[Start of section]
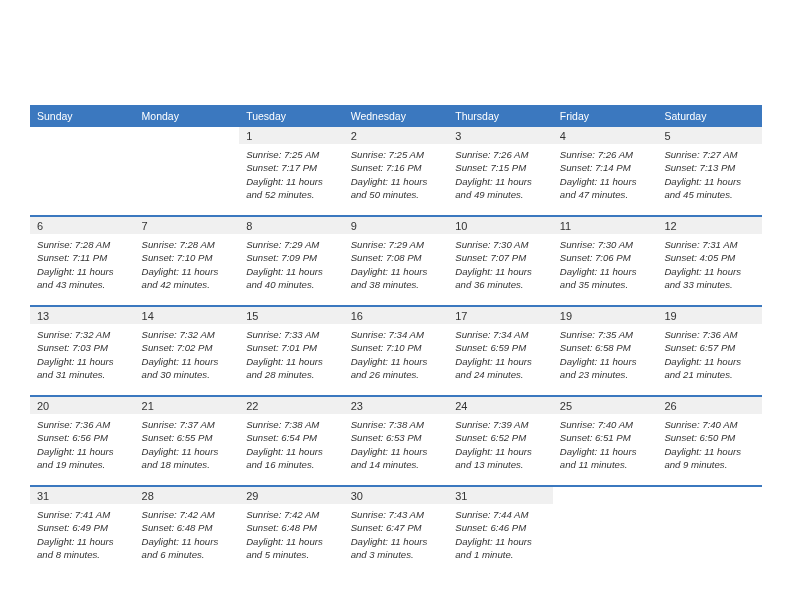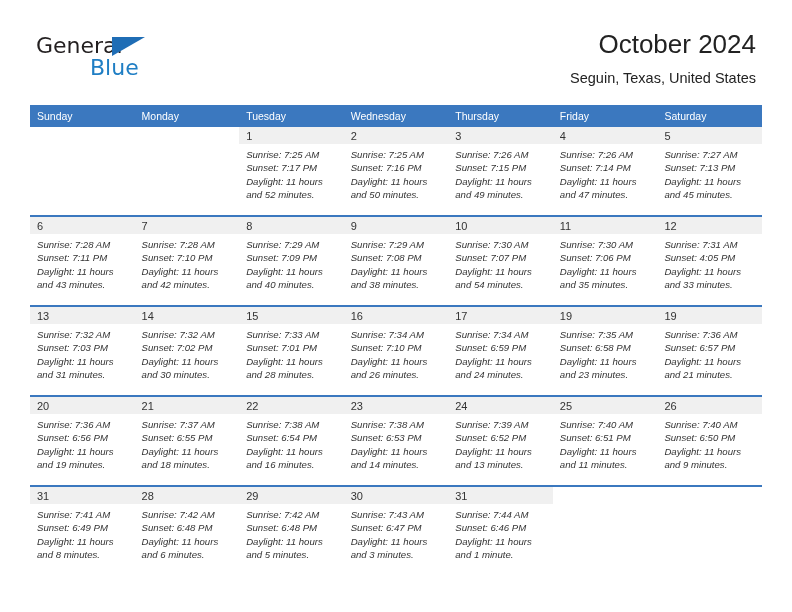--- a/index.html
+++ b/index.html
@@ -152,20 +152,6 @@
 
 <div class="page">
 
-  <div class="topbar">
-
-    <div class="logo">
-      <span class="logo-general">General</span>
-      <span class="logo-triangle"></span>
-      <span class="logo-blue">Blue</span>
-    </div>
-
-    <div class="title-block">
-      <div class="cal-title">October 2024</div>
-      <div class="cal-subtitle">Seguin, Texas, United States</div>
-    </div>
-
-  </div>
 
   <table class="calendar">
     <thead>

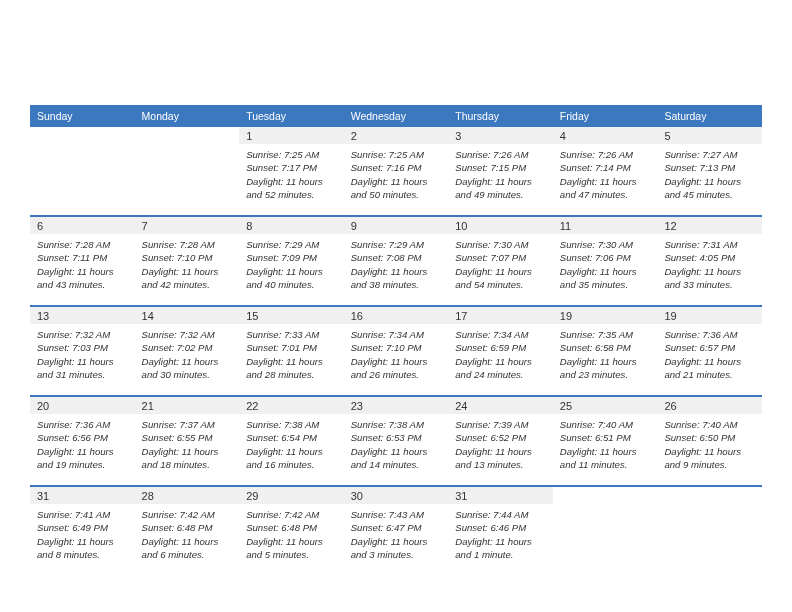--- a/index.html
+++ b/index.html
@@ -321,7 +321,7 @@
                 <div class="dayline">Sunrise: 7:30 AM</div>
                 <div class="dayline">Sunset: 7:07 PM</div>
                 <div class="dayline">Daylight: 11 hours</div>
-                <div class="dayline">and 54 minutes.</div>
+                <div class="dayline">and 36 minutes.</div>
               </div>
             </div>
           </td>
[End of section]
[Start of section]
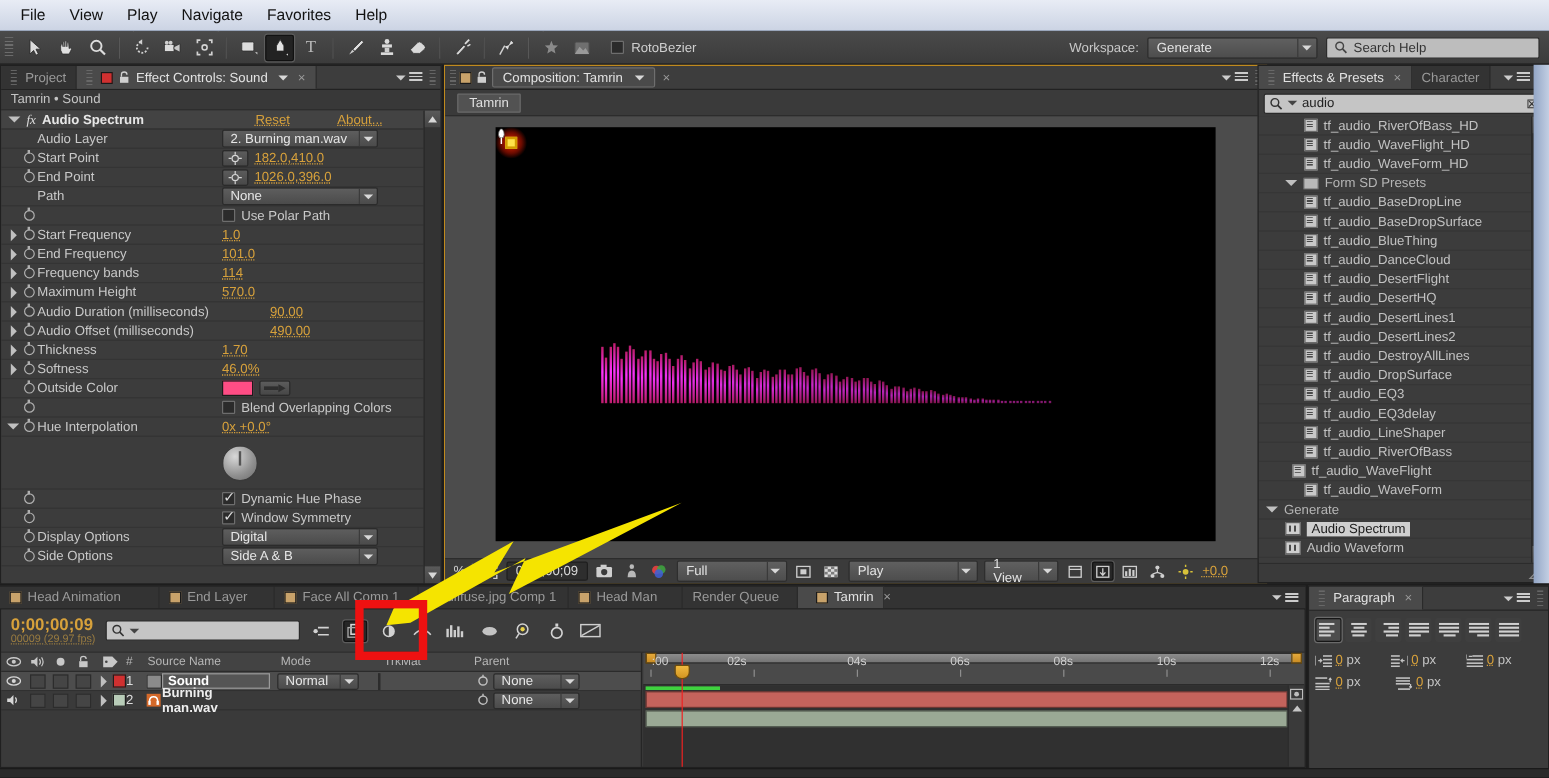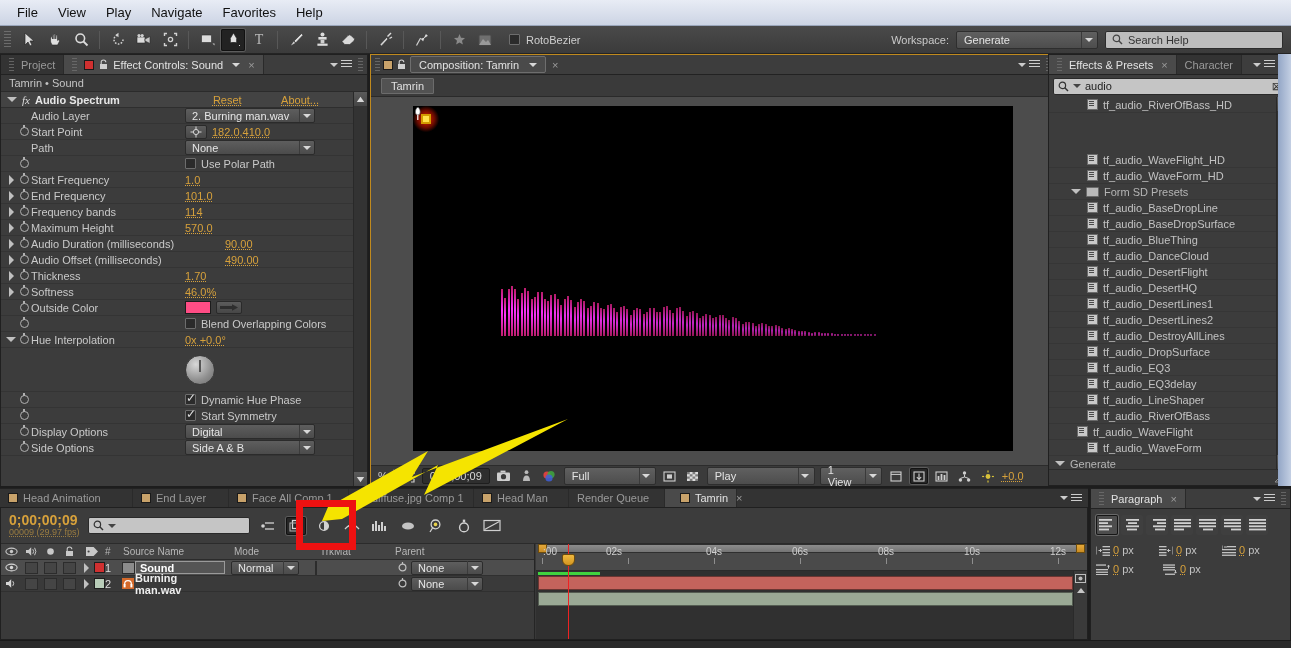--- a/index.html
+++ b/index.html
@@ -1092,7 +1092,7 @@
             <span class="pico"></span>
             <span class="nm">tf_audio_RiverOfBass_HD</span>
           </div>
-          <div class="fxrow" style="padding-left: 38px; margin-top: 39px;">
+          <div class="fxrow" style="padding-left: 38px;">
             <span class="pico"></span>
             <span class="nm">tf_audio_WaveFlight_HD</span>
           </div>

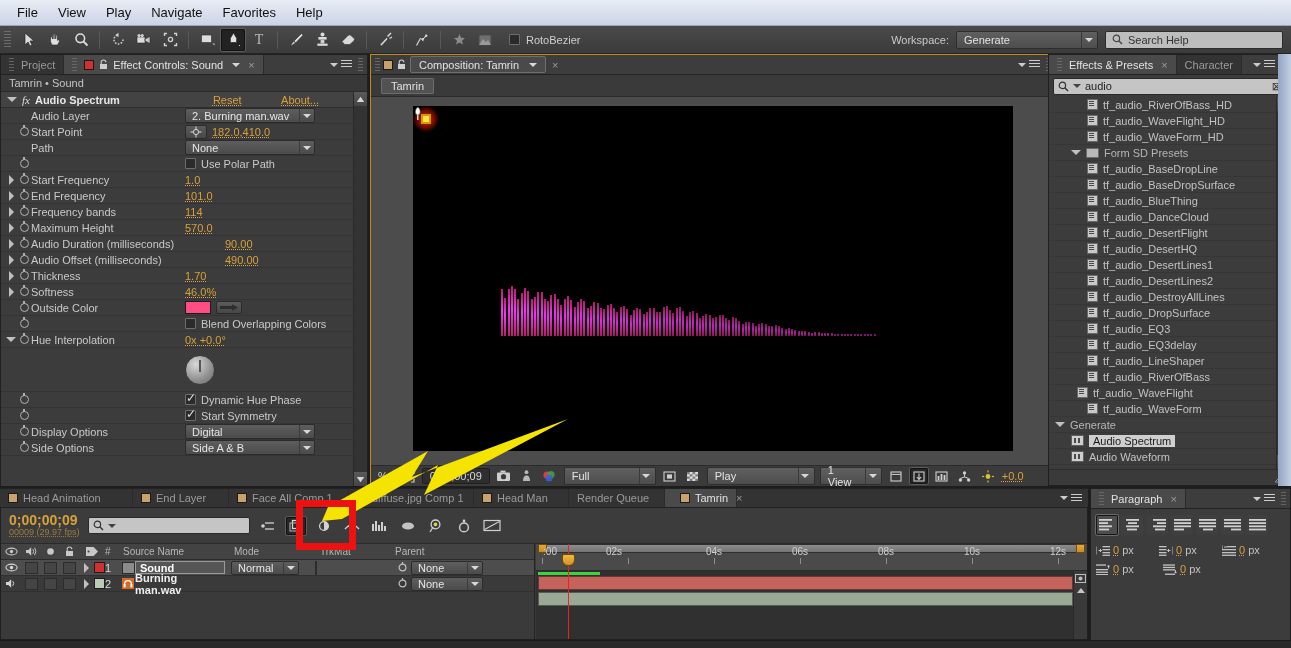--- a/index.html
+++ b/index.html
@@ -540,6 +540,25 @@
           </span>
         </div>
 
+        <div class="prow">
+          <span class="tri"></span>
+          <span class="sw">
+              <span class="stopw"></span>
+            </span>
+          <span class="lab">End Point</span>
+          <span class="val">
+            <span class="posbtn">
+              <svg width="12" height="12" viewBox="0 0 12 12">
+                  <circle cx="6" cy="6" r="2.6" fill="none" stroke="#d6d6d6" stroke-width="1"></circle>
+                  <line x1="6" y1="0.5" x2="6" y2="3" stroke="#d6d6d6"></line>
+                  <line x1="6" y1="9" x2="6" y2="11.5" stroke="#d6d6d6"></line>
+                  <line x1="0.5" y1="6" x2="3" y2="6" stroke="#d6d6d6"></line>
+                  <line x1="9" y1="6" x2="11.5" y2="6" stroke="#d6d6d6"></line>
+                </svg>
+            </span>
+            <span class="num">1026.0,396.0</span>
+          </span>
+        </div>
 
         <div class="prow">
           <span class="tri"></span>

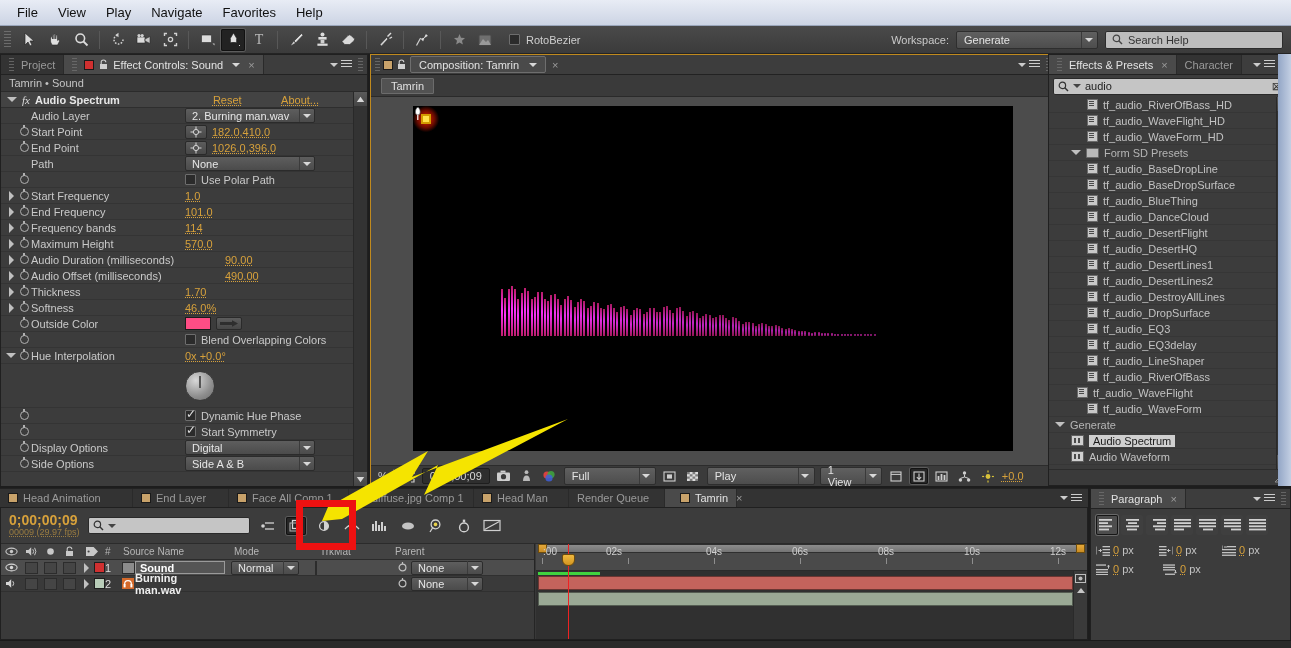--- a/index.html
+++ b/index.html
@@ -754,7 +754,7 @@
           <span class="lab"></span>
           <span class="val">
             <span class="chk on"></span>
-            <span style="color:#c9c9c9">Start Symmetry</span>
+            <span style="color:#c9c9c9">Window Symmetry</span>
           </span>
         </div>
[End of section]
[Start of section]
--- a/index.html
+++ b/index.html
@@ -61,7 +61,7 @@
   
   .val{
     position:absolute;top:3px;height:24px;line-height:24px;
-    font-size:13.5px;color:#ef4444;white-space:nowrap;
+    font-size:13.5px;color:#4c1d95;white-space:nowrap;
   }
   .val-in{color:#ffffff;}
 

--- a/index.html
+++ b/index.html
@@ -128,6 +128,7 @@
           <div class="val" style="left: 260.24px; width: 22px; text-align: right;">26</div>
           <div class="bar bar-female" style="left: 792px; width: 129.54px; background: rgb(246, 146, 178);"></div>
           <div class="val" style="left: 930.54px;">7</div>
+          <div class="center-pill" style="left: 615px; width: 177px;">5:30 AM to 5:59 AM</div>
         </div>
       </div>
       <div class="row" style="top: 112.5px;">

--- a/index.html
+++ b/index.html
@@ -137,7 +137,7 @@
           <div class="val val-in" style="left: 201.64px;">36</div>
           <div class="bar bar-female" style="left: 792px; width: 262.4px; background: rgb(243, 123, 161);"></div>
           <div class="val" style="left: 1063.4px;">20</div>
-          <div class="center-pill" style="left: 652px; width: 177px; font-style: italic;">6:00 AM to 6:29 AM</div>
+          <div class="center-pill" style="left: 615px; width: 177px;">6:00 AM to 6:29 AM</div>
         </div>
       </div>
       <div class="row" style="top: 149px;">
[End of section]
Directions: Whenever a line in the material contains the word "color", copy that line.

Written response:
-            <span style="color:#c9c9c9">Start Symmetry</span>
+            <span style="color:#c9c9c9">Window Symmetry</span>
-    font-size:13.5px;color:#ef4444;white-space:nowrap;
+    font-size:13.5px;color:#4c1d95;white-space:nowrap;
   .val-in{color:#ffffff;}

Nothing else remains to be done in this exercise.